•Muhuri said it filed the petition on behalf of family members whose people disappeared and were executed by police and paramilitary units in Kenya.
•They claim the US government funding is fueling the alleged abuses and they demand answers.
A human rights lobby has sued the US government for failing to publish details of financial assistance it has given Kenya in the anti-terrorism drive since 2003.
The application under the Freedom of Information Act by Muslim for Human Rights says Kenyan security agents have abused their power by allegedly abducting and killing suspected terrorists or sympathizers.
The application was made on Thursday.
It said because ATPU, KDF and other police formations use resources from American tax dollars, the US government is complicit in the alleged atrocities.
Muhuri said it filed the petition on behalf of family members whose people disappeared and were executed by police and paramilitary units in Kenya.
They claim the US government funding is fueling the alleged abuses and they demand answers.
Muhuri is acting alongside its US partners-the New York University School of Law’s Global Justice Clinic and the Center for Constitutional Rights.
They complain the US has an arrangement with a secretive Kenyan paramilitary team that is allegedly implicated in multiple human rights cases of abuse, attributing the claim to various press reports.

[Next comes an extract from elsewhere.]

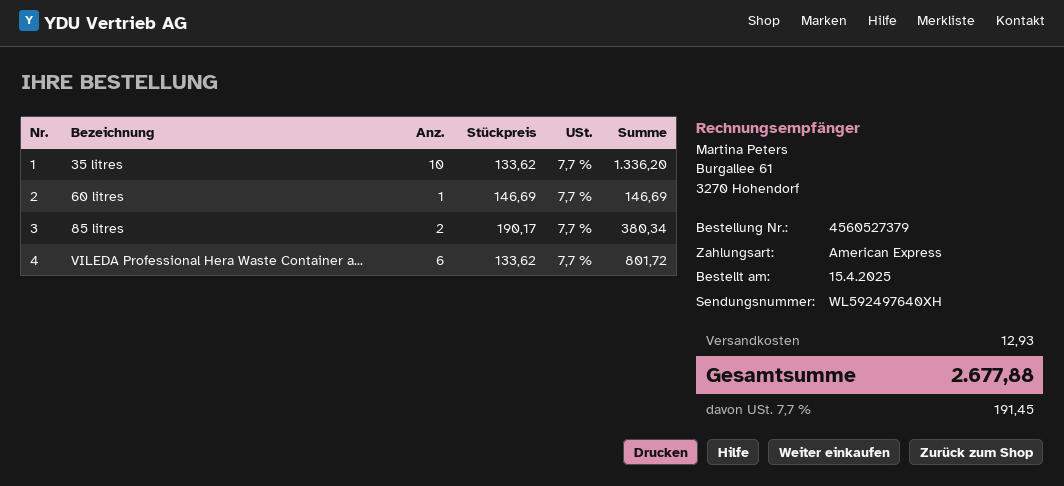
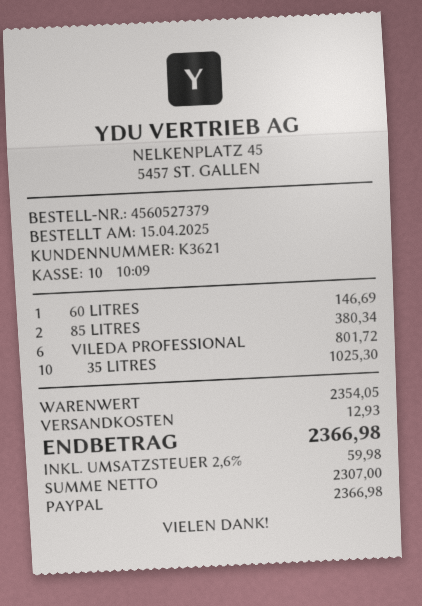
payment method: American Express -> PayPal
35 litres: 10 for 1336.20 -> 10 for 1025.30
tax: 7.7% = 191.45 -> 2.6% = 59.98
total: 2677.88 -> 2366.98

They said the Paramilitary Rapid Response Team has perpetuated abuses with the support and guidance of the CIA and M16, Britain’s intelligence services, according to the reports.
The lobby said the CIA and M16-backed raids have led to the death of many people, including innocent civilians based on mistaken identity.
Omar Faraj, a butcher from Mombasa was killed during an anti-terror operation in 2012. He was allegedly mistaken for the target who face a kill or capture raid.
The lobby said the application target records related to abusive operations by US-backed units from January 1, 2003, to the present and specifically seek information about the killing of Faraj and the disappearances of numerous other people.
The target of the US funding of counter-terror initiatives from 2003 is significant because that is when the US government under President George Bush launched its famous Global War of Terror.
The war saw it invade Afghanistan in hot pursuit of Al Qaeda, a terror group that claimed responsibility for bombing the World Trade Center, occasioning the death of over 3000 people.
Marie Ramtu, Muhuri's executive director said though the US government had consistently championed human rights in Africa, it was absurd that it was not interested in pushing for the same counter-terror campaigns.
“The US has championed human rights and the protection of minority populations in Africa, yet it continues to behave paradoxically in counter-terrorism, particularly in Kenya, by funding killer squads,” she said.
Ramtu said the operations have made worse the marginalization of Muslims, giving state agents the free hand to abuse their rights.
Muhuri annexes a complaint by Saida Omar, a widow who says counter-terror officers stormed their house in February, ransacked it and took away her husband Bakari Mwanyota Mbwana.
She claims the officers were accompanied by two white men and said they were taking Mbwana to Nairobi for questioning but have not seen him since then.
“Those officers who arrested and put him incommunicado should accountable. I want relevant authorities in the US to tell me where my husband is,” the widow's statement said.
Provisions of the Foreign Assistance Act and the National Defense Authorization Act, known colloquially as the Leahy Law, prohibit the US government from funding units of foreign security forces engaged in gross human rights violations.
Central Intelligence Agency, however, is exempt from the provisions.